Director Name: Vu Nguyen, MD
Author Category: Medical Student
Presentation Category: Basic Science Research
Abstract Category: General Reconstruction
Introduction
Surgeons apply autologous fat grafting (AFG) to correct soft tissue defects and for tissue
regeneration, but outcomes remain inconsistent. Our previous data showed that VD3, a pleiotropic fat-soluble hormone with angiogenic and anti-inflammatory benefits, significantly improved human fat graft outcomes in a mouse model. This study evaluated oral VD3 for AFG retention in a porcine model.
Methods
Three Yucatan pigs underwent AFG of inguinal adipose into 16 defined dorsal zones, 5cc each. Pig 1 received no medical intervention, Pig 2 received post-surgical oral VD3 thrice weekly (100K IU), and Pig 3 received oral VD3 (100K IU) thrice weekly beginning two weeks pre-operatively and continued post-surgically. Biopsies were collected monthly until sacrifice at 3 months, when all grafts were excised, weighed, and processed for histology.
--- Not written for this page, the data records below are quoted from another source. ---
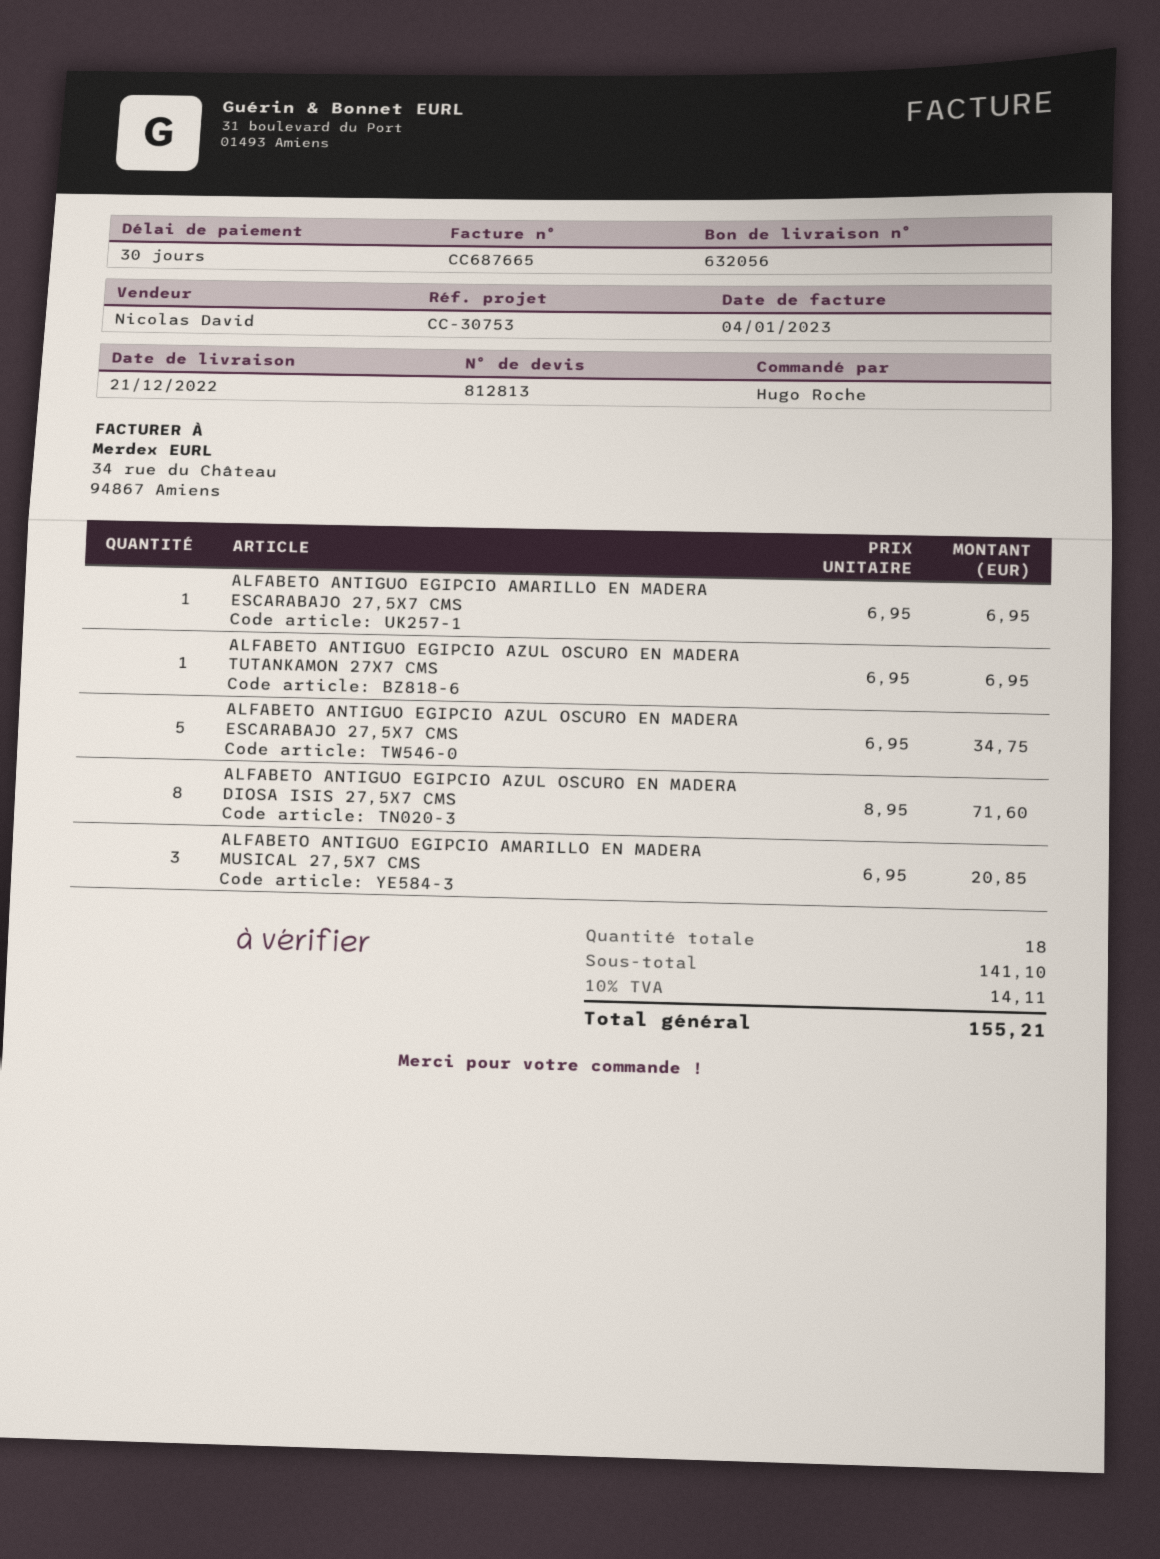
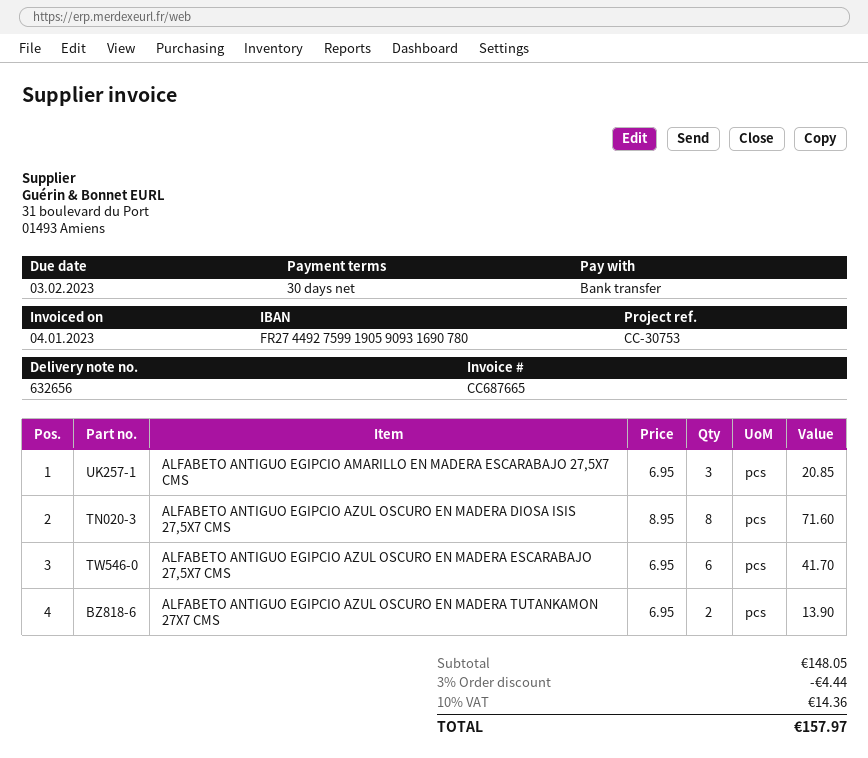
delivery note number: 632056 -> 632656
ALFABETO ANTIGUO EGIPCIO AMARILLO EN MADERA ESCARABAJO 27,5X7 CMS: 1 x 6.95 = 6.95 -> 3 x 6.95 = 20.85
ALFABETO ANTIGUO EGIPCIO AZUL OSCURO EN MADERA TUTANKAMON 27X7 CMS: 1 x 6.95 = 6.95 -> 2 x 6.95 = 13.90
ALFABETO ANTIGUO EGIPCIO AZUL OSCURO EN MADERA ESCARABAJO 27,5X7 CMS: 5 x 6.95 = 34.75 -> 6 x 6.95 = 41.70
ALFABETO ANTIGUO EGIPCIO AMARILLO EN MADERA MUSICAL 27,5X7 CMS: 3 x 6.95 = 20.85 -> none
subtotal: 141.10 -> 148.05
discount: none -> 3% = 4.44
tax: 10% = 14.11 -> 10% = 14.36
total: 155.21 -> 157.97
Statistical analyses (ANOVA, post-hoc tests) were performed via GraphPad.
Results
Mean graft retention for Pig 1 was 18.99% (SEM=4.57) versus 40.19% (SEM=5.65) for Pig 2 and 41.98% (SEM=6.57) for Pig 3 (p=0.016, p=0.008). Histologically, graft architecture was similar across study groups, resembling intact adipose with some areas of necrosis, adipocyte loss, small accumulations of free oil, and fibrosis. Histological semi-quantification of macrophages, vasculature, and perilipin+ adipocytes is underway.
Conclusion
Oral VD3 significantly increased fat graft retention compared to no treatment, with no demonstrated benefit for pre-treatment compared to post-surgical supplementation. Given the demonstrated safety profile of VD3, we believe this is a feasible approach to improve fat grafting outcomes. We predict lower doses will be necessary clinically from superior human VD3 metabolism compared to swine.